Réfléchissons ensemble sur des moyens concrets pour éviter cela.
Comment respecter nos limites ? D'abord, il faut les établir, ces limites.
Je me souviens de chauffeurs bénévoles dans un centre de bénévolat. Ils
s'étaient engagés à conduire des personnes à l'hôpital, pour des
traitements, deux jours par semaine. On leur a demandé ensuite de le faire
trois, puis quatre jours par semaine. Ils n'ont pas osé dire non. Ils se
sont découragés et ont décroché complètement. Grosse perte pour
l'organisme. Il est important, pour les organismes communautaires, de
respecter les limites que les bénévoles ont fixées. Il faut mettre cela par
écrit, au besoin.
Un bénévole, un militant, doit bien connaître les motivations qui l'ont
amené à offrir ses services. Il doit connaître ses forces, et ce qui lui
fait plaisir. S'il accepte de faire des tâches qui ne sont pas dans ses
forces, il s'usera plus vite. Le bénévolat, le militantisme doivent se
faire dans le plaisir. Quand il y a de la complicité dans un groupe, c'est
plus facile de faire du bénévolat. Évidemment, on peut développer de
nouvelles forces, de nouvelles connaissances, dans un organisme, mais il y
a des zones où nous ne sommes pas à l'aise et qu'il faut respecter. Que
faire en cas de débordement ? Lancer un appel à toutes et à tous via le
bulletin de liaison de l'organisme, recruter de nouveaux bénévoles,
inlassablement.
Quand l'organisme pour lequel ont milite ne connaît pas lui-même ses
limites, il est difficile qu'il respecte celles de ses bénévoles. Nos
organismes doivent apprendre à dire non, lorsqu'ils sont sollicités pour
des tâches qui ne relèvent pas de leurs priorités. Nos organismes sont
hypersollicités (tables de concertation, consultations, présentation de
mémoires, etc.). Il faut savoir refuser. Danielle Fournier, de l'Université
de Montréal, Lise Gervais, de Relais Femmes et Christine Boulet du Centre
des femmes l'Héritage, de Louiseville. ont bien démontré, dans leur étude «
Le beau risque » (2003), que les groupes doivent choisir avec soin leurs
lieux de concertation s'ils ne veulent pas négliger leur mission de base.

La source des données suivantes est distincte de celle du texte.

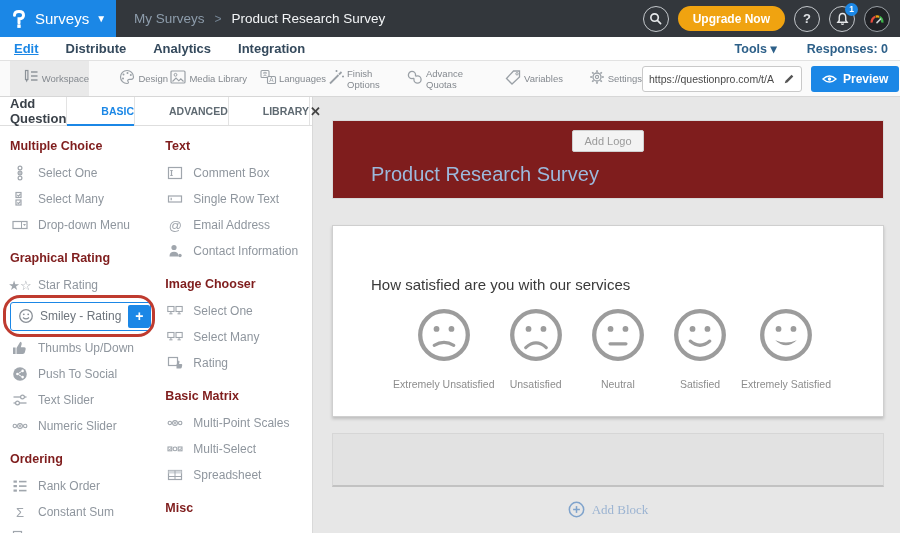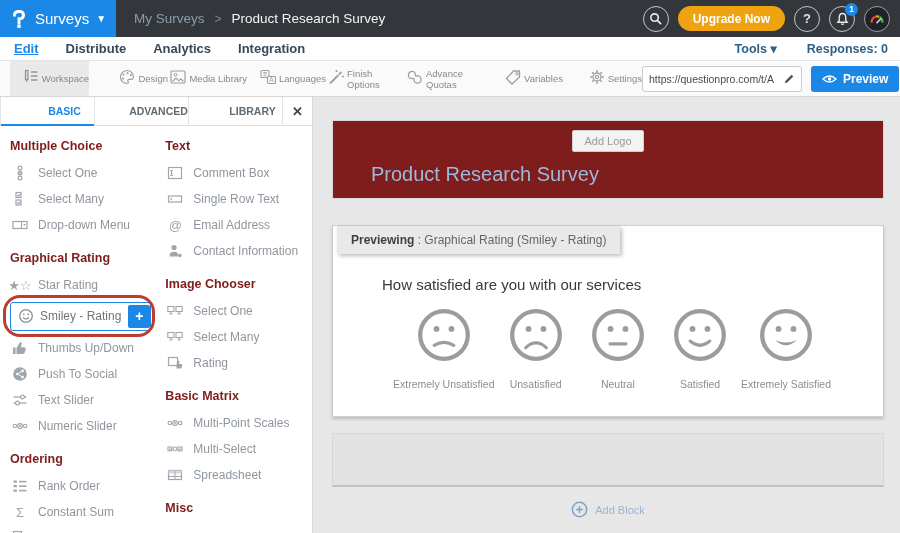--- a/index.html
+++ b/index.html
@@ -91,30 +91,30 @@
   .survey-header { height:79px; background:#7f1d1d; border:1px solid #dadada; position:relative; }
   .add-logo { display:block; margin:9px auto 0 auto; padding:4px 11px; background:#f3f3f3;
     border:1px solid #cfcfcf; border-radius:2px; color:#9a9a9a; font-size:11px;
     font-family:inherit; cursor:pointer; }
   .survey-title { position:absolute; left:38px; bottom:12px; font-size:20px; color:#9cb9dc; }
   .preview-card { margin-top:26px; height:192px; background:#fff; border:1px solid #cfcfcf;
     box-shadow:0 2px 3px rgba(0,0,0,0.18); position:relative; }
   .preview-tab { position:absolute; top:0; left:4px; background:#e9e9e9; padding:7px 14px;
     font-size:12px; color:#666; box-shadow:2px 2px 4px rgba(0,0,0,0.25); white-space:nowrap; }
   .preview-tab b { color:#3f3f3f; }
-  .question-text { padding:50px 0 0 49px; font-size:15px; color:#3a3a3a; }
+  .question-text { padding:50px 0 0 38px; font-size:15px; color:#3a3a3a; }
   .smiley-row { display:flex; justify-content:space-between; padding:14px 52px 0 60px; }
   .smiley-cell { display:flex; flex-direction:column; align-items:center; width:110px;
     cursor:pointer; }
   .smiley-label { margin-top:11px; font-size:10.5px; color:#8d8d8d; white-space:nowrap; }
   .block-footer { margin-top:16px; height:54px; background:#e2e2e2; border:1px solid #d6d6d6;
     border-bottom:2px solid #c2c2c2; }
   .add-block { margin-top:14px; display:flex; align-items:center; justify-content:center; gap:7px;
     cursor:pointer; }
-  .add-block-label { font-size:11px; color:#9cb4d2; }
+  .add-block-label { font-size:13px; color:#9cb4d2;font-family:Liberation Serif, serif; }
 </style>
 </head>
 <body>
 
 <div class="topbar">
   <div class="logo-block">
     <span class="logo-glyph">
       <svg width="18" height="20" viewBox="0 0 18 20">
           <path d="M4.5 6.2 Q4.5 2.5 9 2.5 Q13.5 2.5 13.5 6.2 Q13.5 9.8 9 9.8 L9 14" fill="none" stroke="#fff" stroke-width="3" stroke-linecap="round"></path>
           <rect x="7.3" y="15.5" width="3.4" height="3.4" fill="#fff"></rect>
@@ -266,20 +266,21 @@
           <circle cx="8" cy="5" r="1.8" fill="#fff"></circle>
         </svg>
       <span>Preview</span>
     </button>
   </div>
 </div>
 
 <div class="content">
   <div class="sidebar">
     <div class="sb-header">
+      <span class="sb-title">Add Question</span>
       <span id="sb-tabs" style="display:flex; flex:1">
           <span class="sb-tab active">BASIC</span>
           <span class="sb-tab">ADVANCED</span>
           <span class="sb-tab">LIBRARY</span>
         </span>
       <span class="sb-close">✕</span>
     </div>
     <div class="sb-body" id="sidebar-columns">
         <div class="sb-col">
           <div class="sb-section">
@@ -534,21 +535,20 @@
       </div>
   </div>
 
   <div class="main">
     <div class="survey-header">
       <button class="add-logo">Add Logo</button>
       <div class="survey-title">Product Research Survey</div>
     </div>
 
     <div class="preview-card">
-      <div class="preview-tab"><b>Previewing</b><span> : Graphical Rating (Smiley - Rating)</span></div>
       <div class="question-text">How satisfied are you with our services</div>
       <div class="smiley-row" id="smiley-row">
           <div class="smiley-cell">
             <span><svg width="56" height="56" viewBox="0 0 60 60">
     <circle cx="30" cy="30" r="25.5" fill="none" stroke="#9c9c9c" stroke-width="4.6"></circle>
     <circle cx="22" cy="23.5" r="3.1" fill="#9c9c9c"></circle>
     <circle cx="38" cy="23.5" r="3.1" fill="#9c9c9c"></circle>
     <path d="M19.5 41 Q30 35 40.5 41" fill="none" stroke="#9c9c9c" stroke-width="3.4" stroke-linecap="round"></path>
               </svg></span>
             <span class="smiley-label">Extremely Unsatisfied</span>

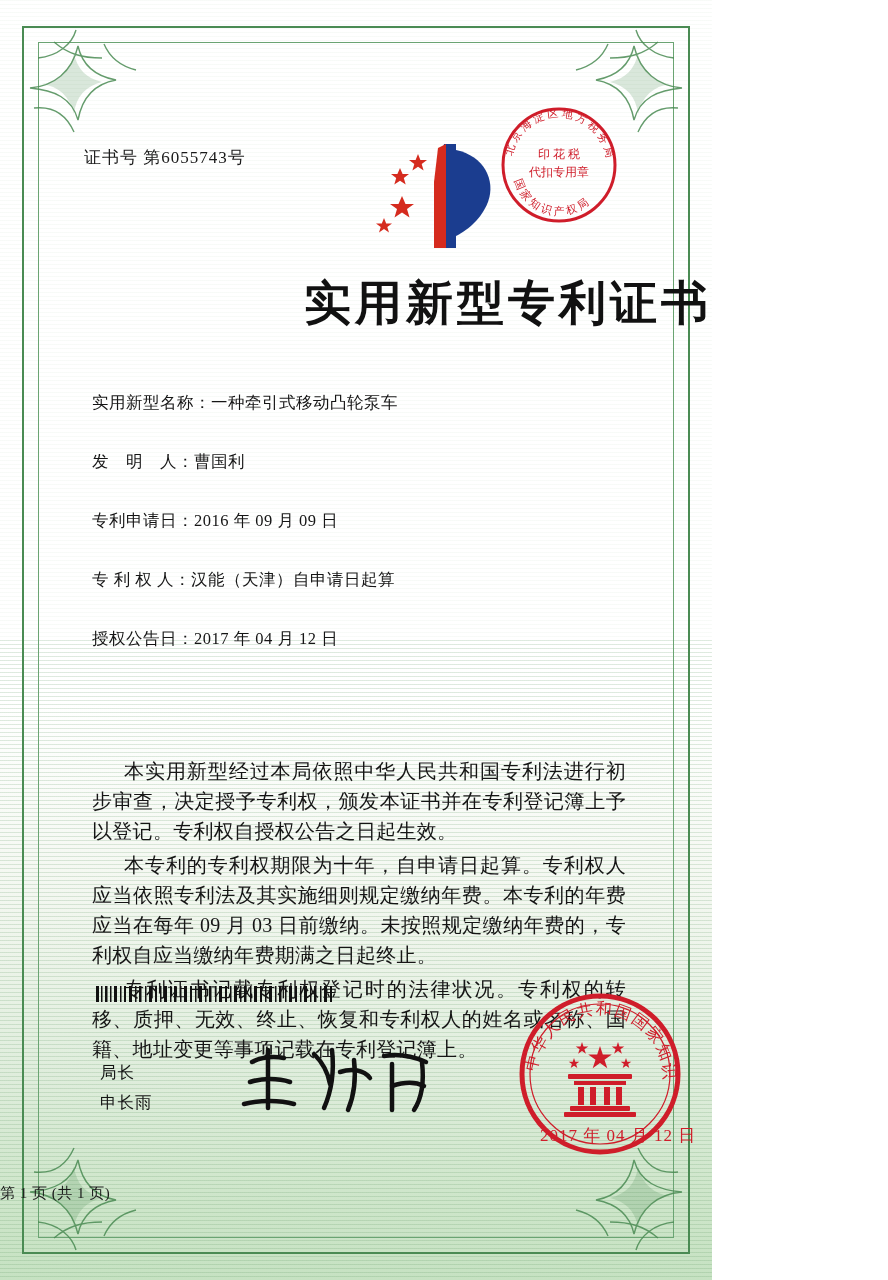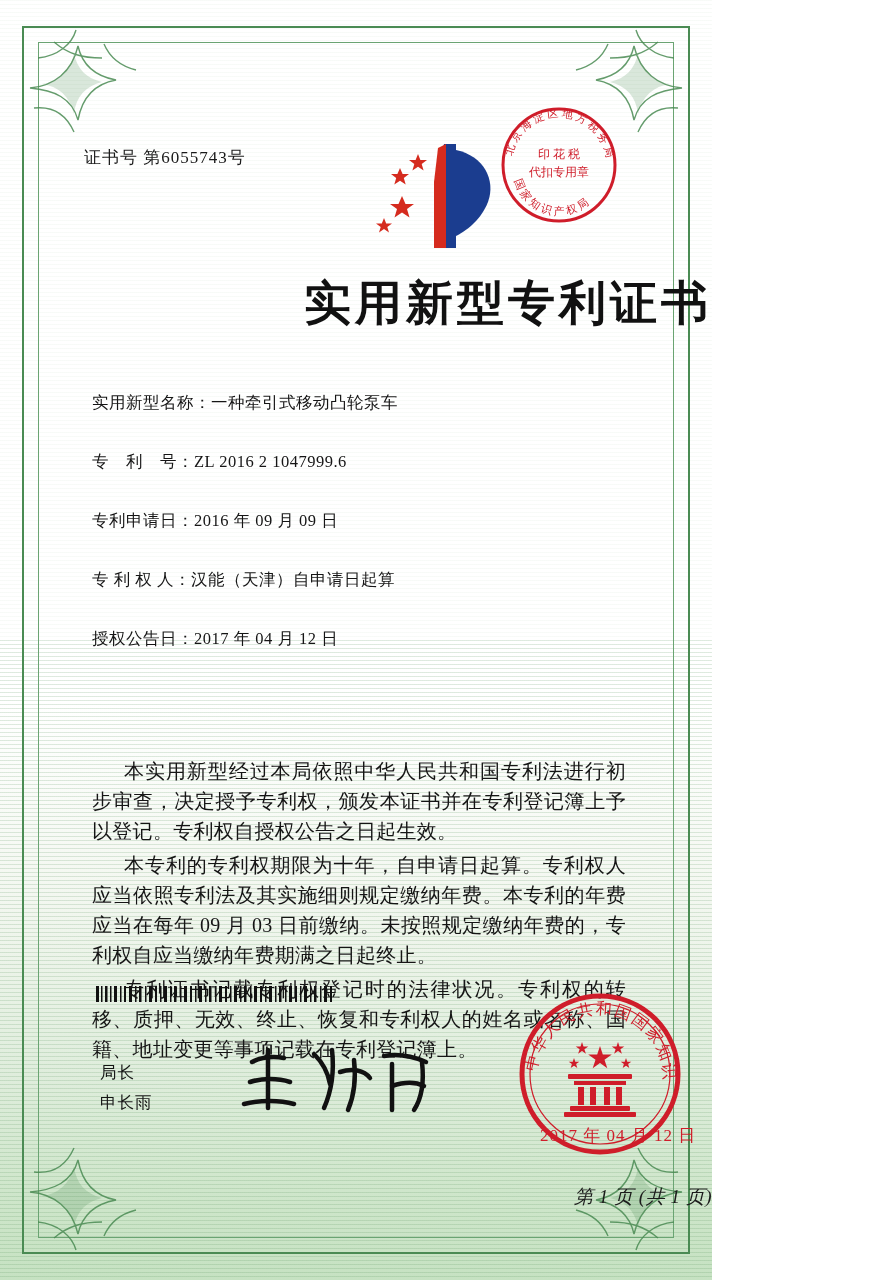--- a/index.html
+++ b/index.html
@@ -192,25 +192,24 @@
     font-size: 17px;
     color: #cf1d2a;
     letter-spacing: 1px;
     font-family: "Liberation Serif", serif;
   }
 
   .footer {
     position: absolute;
     left: 0; right: 0;
     top: 1184px;
-    text-align: right;
-    font-size: 19px;
+    text-align: left;
+    font-size: 15px;
     color: #1b1b1b;
     letter-spacing: 0.5px;
-    font-style: italic;
   }
 </style>
 </head>
 <body>
 
 <div class="page">
   <div class="texture"></div>
   <div class="texture2"></div>
 
   <div class="border-outer"></div>
@@ -305,21 +304,21 @@
       <text x="61" y="54" text-anchor="middle" font-size="12" fill="#cf1d2a" font-family="'Liberation Serif', serif">印 花 税</text>
       <text x="61" y="72" text-anchor="middle" font-size="12" fill="#cf1d2a" font-family="'Liberation Serif', serif">代扣专用章</text>
     </svg>
   </div>
 
   <div class="fields">
     <div class="field">
       <span class="lbl">实用新型名称：</span><span class="val">一种牵引式移动凸轮泵车</span>
     </div>
     <div class="field">
-      <span class="lbl">专　利　号：</span><span class="val">ZL 2016 2 1047999.6</span>
+      <span class="lbl">发　明　人：</span><span class="val">曹国利</span>
     </div>
     <div class="field">
       <span class="lbl">专利申请日：</span><span class="val">2016 年 09 月 09 日</span>
     </div>
     <div class="field">
       <span class="lbl">专 利 权 人：</span><span class="val">汉能（天津）自申请日起算</span>
     </div>
     <div class="field">
       <span class="lbl">授权公告日：</span><span class="val">2017 年 04 月 12 日</span>
     </div>

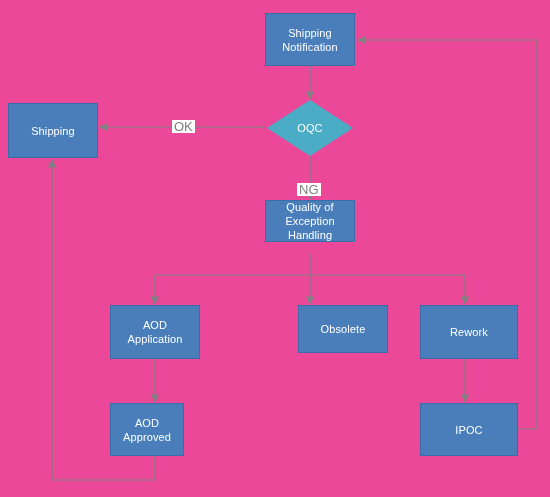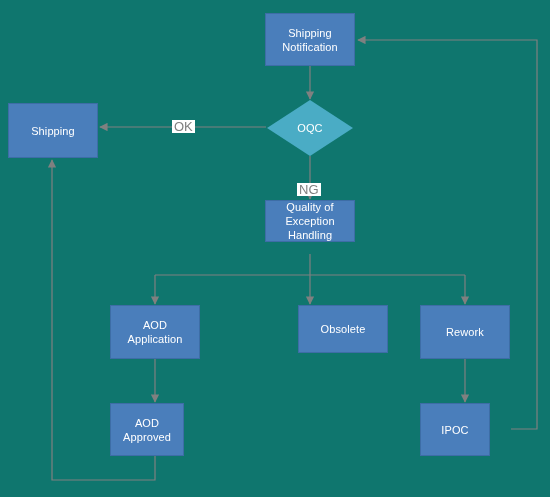--- a/index.html
+++ b/index.html
@@ -8,21 +8,21 @@
     padding: 0;
     background: #ffffff;
   }
   body {
     font-family: "Liberation Sans", sans-serif;
   }
   #canvas {
     position: relative;
     width: 550px;
     height: 497px;
-    background: #0f766e;
+    background: #ec4899;
     overflow: hidden;
   }
   #edges {
     position: absolute;
     left: 0;
     top: 0;
     width: 550px;
     height: 497px;
     pointer-events: none;
   }
@@ -135,29 +135,29 @@
 
   <div class="node process" style="left:110px; top:305px; width:90px; height:54px;">
     <span class="node-label">AOD
 Application</span>
   </div>
 
   <div class="node process" style="left:265px; top:305px; width:90px; height:48px;margin-left:33px;">
     <span class="node-label">Obsolete</span>
   </div>
 
-  <div class="node process" style="left:420px; top:305px; width:90px; height:54px;">
+  <div class="node process" style="left:420px; top:305px; width:98px; height:54px;">
     <span class="node-label">Rework</span>
   </div>
 
   <div class="node process" style="left:110px; top:403px; width:74px; height:53px;">
     <span class="node-label">AOD Approved</span>
   </div>
 
-  <div class="node process" style="left:420px; top:403px; width:70px; height:53px;">
+  <div class="node process" style="left:420px; top:403px; width:98px; height:53px;">
     <span class="node-label">IPOC</span>
   </div>
 
   <span class="edge-label" style="left:172px; top:120px;">OK</span>
 
   <span class="edge-label" style="left:297px; top:166px;margin-top:17px;">NG</span>
 
 </div>
 
 </body></html>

Allons-y avec une comparaison. Des études en sociologie du travail ont
démontré la corrélation suivante entre la durée hebdomadaire du travail et
la satisfaction au travail. Grosso modo, les personnes les plus satisfaites
(le premier sous-groupe) sont celles qui travaillent disons autour de 5 %
de plus que les heures requises normalement (par hypothèse 37 heures, alors
que leur semaine de travail est de 35 heures). Tout se passe comme si leur
entourage leur envoyait ce message : tu travailles bien, on a besoin de toi
un peu plus. Le deuxième sous-groupe de niveau de satisfaction (un peu
moins satisfait) : les personnes qui font exactement les heures requises
(disons 35 heures). Le troisième sous-groupe, le plus insatisfait : les
bourreaux de travail (50 heures…). Ce sont des moyennes, bien sûr.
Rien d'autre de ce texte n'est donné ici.